[TASK]
Print the listing below exactly, minus its pictures.

[WORKING DATA]
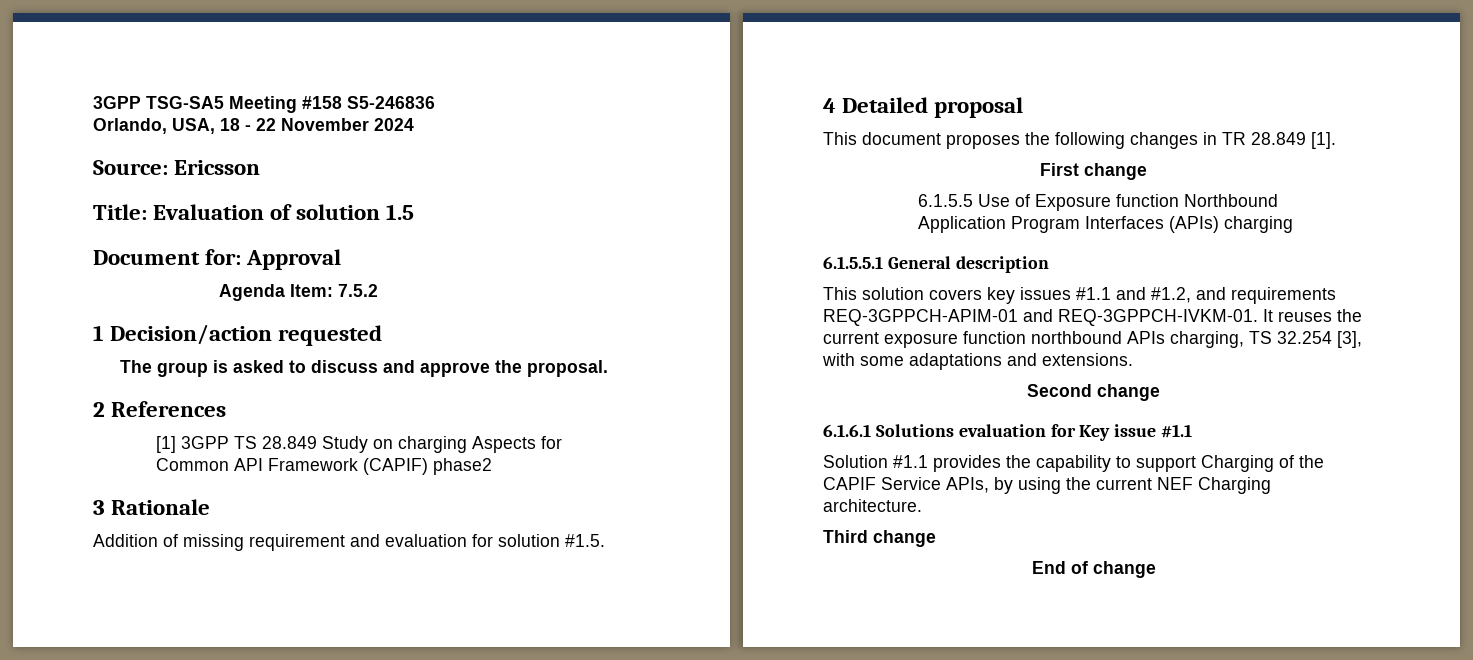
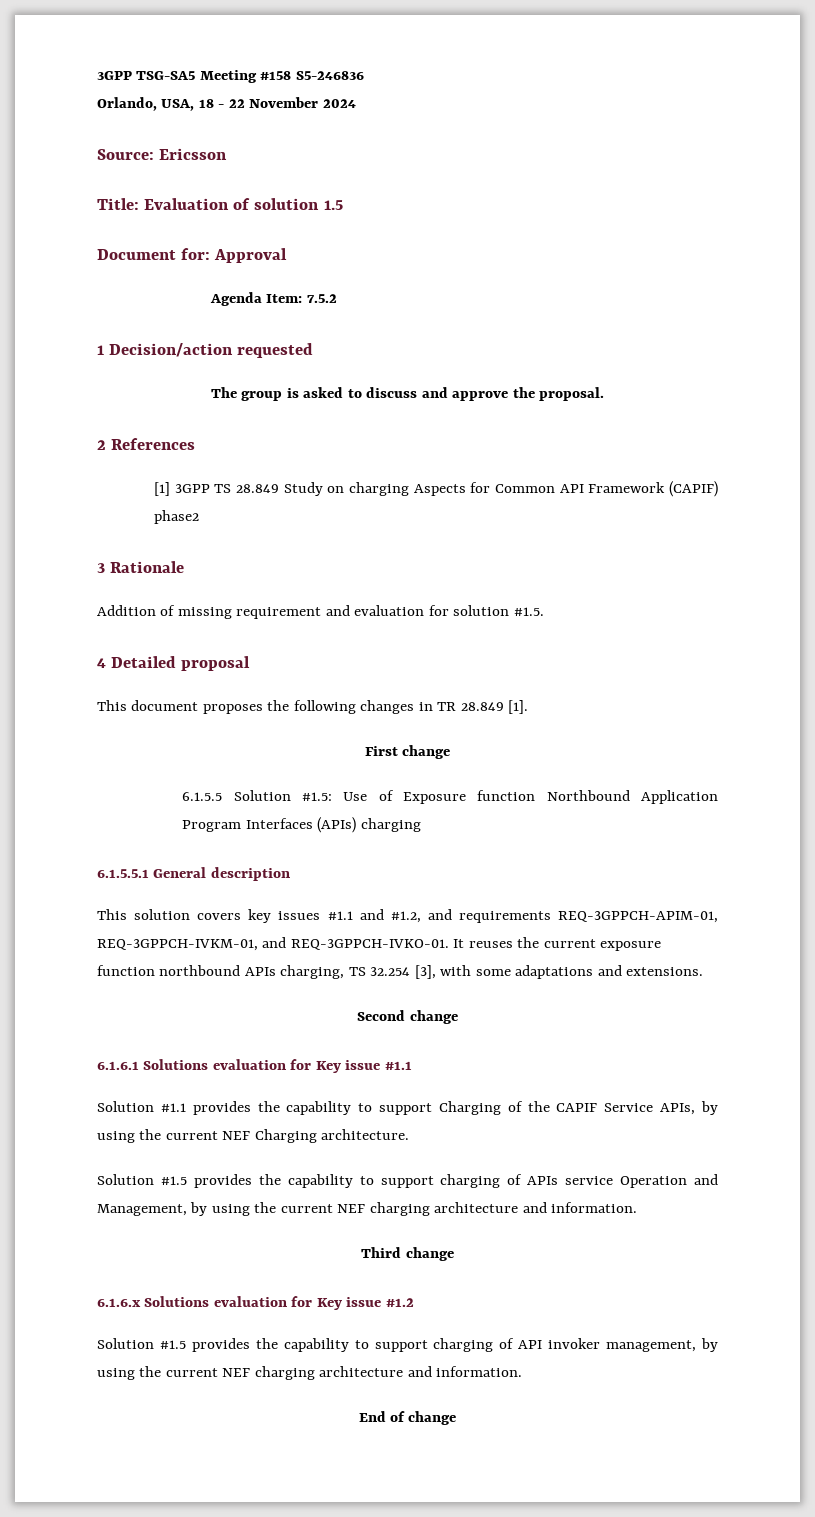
- 6.1.5.5 Use of Exposure function Northbound Application Program Interfaces (APIs) charging
+ 6.1.5.5 Solution #1.5: Use of Exposure function Northbound Application Program Interfaces (APIs) charging
- This solution covers key issues #1.1 and #1.2, and requirements REQ-3GPPCH-APIM-01 and REQ-3GPPCH-IVKM-01.
+ This solution covers key issues #1.1 and #1.2, and requirements REQ-3GPPCH-APIM-01, REQ-3GPPCH-IVKM-01, and REQ-3GPPCH-IVKO-01.
+ Solution #1.5 provides the capability to support charging of APIs service Operation and Management, by using the current NEF charging architecture and information.
  Third change
+ 6.1.6.x Solutions evaluation for Key issue #1.2
+ Solution #1.5 provides the capability to support charging of API invoker management, by using the current NEF charging architecture and information.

[EXPECTED OUTPUT]
- 6.1.5.5 Use of Exposure function Northbound Application Program Interfaces (APIs) charging
+ 6.1.5.5 Solution #1.5: Use of Exposure function Northbound Application Program Interfaces (APIs) charging
- This solution covers key issues #1.1 and #1.2, and requirements REQ-3GPPCH-APIM-01 and REQ-3GPPCH-IVKM-01.
+ This solution covers key issues #1.1 and #1.2, and requirements REQ-3GPPCH-APIM-01, REQ-3GPPCH-IVKM-01, and REQ-3GPPCH-IVKO-01.
+ Solution #1.5 provides the capability to support charging of APIs service Operation and Management, by using the current NEF charging architecture and information.
  Third change
+ 6.1.6.x Solutions evaluation for Key issue #1.2
+ Solution #1.5 provides the capability to support charging of API invoker management, by using the current NEF charging architecture and information.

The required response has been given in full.